4 Impactos e cumprimento: as questões atuais

O debate sobre cortes e transformações sociais permanece relevante. Nos últimos anos, as reflexões sobre a capacidade das cortes em realizar transformações sociais parecem ter mais reflexo nas questões relacionadas à judicialização de direitos econômicos, sociais e culturais (DESC). Apesar da existência de estudos que comprovem não haver grande diferença entre a implementação de sentenças em casos de direitos civis e políticos em comparação aos casos de direitos econômicos e sociais (ÇALI; KOCH, 2017), são os casos que buscam a atuação judicial para implementação e efetivação de direitos sociais que mais têm sido confrontados em termos de utilidade.

Em obra recente, Langford, Garavito e Rossi (2017) buscaram avaliar a denúncia realizada por alguns acadêmicos e advogados de que um número significativo de julgamentos sobre os DESC permaneceria não implementado. Partindo desta constatação, os autores buscaram avaliar qual o nível de cumprimento das decisões nestes tipos de casos, com o objetivo de verificar quais arranjos políticos e jurídicos e quais estratégias contribuiriam para promover o impacto e a implementação destas sentenças. De fato, trata-se de ponto de interesse relevante dado que, conforme afirma Daniel Brinks (2017, p. 475): “Ganhar não é tudo. Em verdade, ganhar uma sentença de um tribunal pode ser apenas a abertura numa campanha prolongada para fazer valer os direitos econômicos, sociais e culturais” (2017, p. 475).

Como se vê, as mesmas questões que ensejaram a evolução do debate sobre cortes e transformações sociais permanecem vivas. A partir de investigações empíricas, autores seguem investigando quais os fatores capazes de influenciar os níveis de cumprimento das decisões judiciais em casos que buscam a alteração das desigualdades estruturais e das relações de poder na sociedade (GOPPLEN, 2006) ou, de outro modo, a ampliação e equalização da posse e desfrute daquilo que é percebido como os bens básicos da sociedade (ROSENBERG, 2008).

Também segue atuante, de alguma maneira, a distinção entre as abordagens neorrealistas e construtivistas sobre a avaliação do impacto de litígios que buscam mudanças sociais. Isso porque, atualmente, difere-se de maneira explícita o cumprimento das decisões judiciais do impacto judicial. Segundo Kapiszewski e Taylor (2013, p. 807) “o impacto judicial é mais amplo do que o cumprimento: diz respeito ao efeito das decisões judiciais, além das ações ou mudanças de política que resultam diretamente delas”. No mesmo sentido, Langford, Garavito e Rossi (2017, p. 08) também diferenciam os termos ao afirmar que o impacto judicial significaria “a influência total ou o efeito de uma decisão, que pode ser maior do que a mera implementação da ordem”.
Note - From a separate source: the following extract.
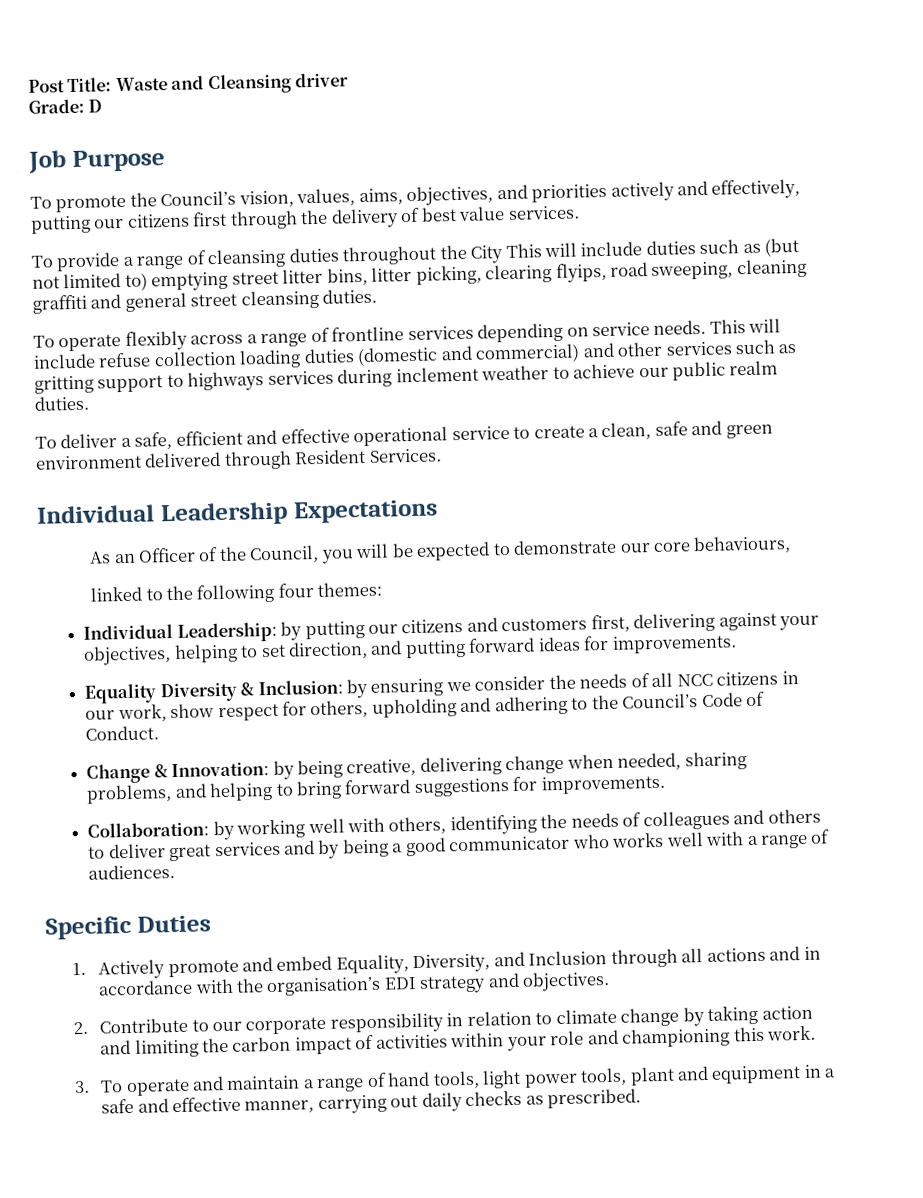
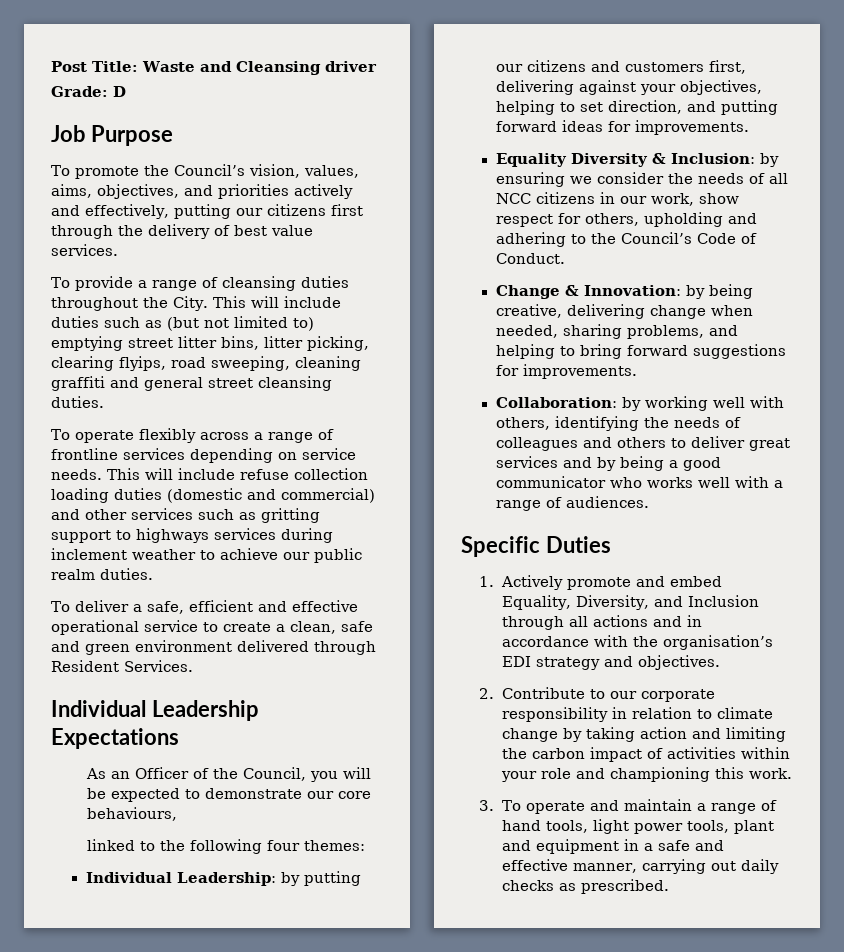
- To provide a range of cleansing duties throughout the City This will include duties such as (but not limited to) emptying street litter bins, litter picking, clearing flyips, road sweeping, cleaning graffiti and general street cleansing duties.
+ To provide a range of cleansing duties throughout the City. This will include duties such as (but not limited to) emptying street litter bins, litter picking, clearing flyips, road sweeping, cleaning graffiti and general street cleansing duties.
As avaliações sobre o impacto, contudo, evoluíram para além da tipografia que dividia os efeitos entre diretos e indiretos, instrumentais e simbólicos. Daniel Brinks e Sandra Botero trabalham de maneira mais aprofundada o conceito de impacto gerado pelas cortes, o definindo a partir de três lentes: (i) o que configura o impacto (what); (ii) como o impacto é criado (how) e (iii) onde está o impacto (where).

Em relação ao primeiro ponto, o impacto é tido pelos autores como composto por mudanças nos âmbitos ideacional, discursivo, organizacional e material atribuíveis a uma decisão judicial, além de compreender também alterações nos modos de vida que se seguem a essas mudanças primárias. Segundo Brinks e Botero, o impacto de uma decisão judicial é coproduzido pelo Estado e por atores sociais em interação com as cortes, em uma dinâmica que pode se iniciar antes mesmo da sentença (BRINKS; BOTERO, 2021, p. 1)39.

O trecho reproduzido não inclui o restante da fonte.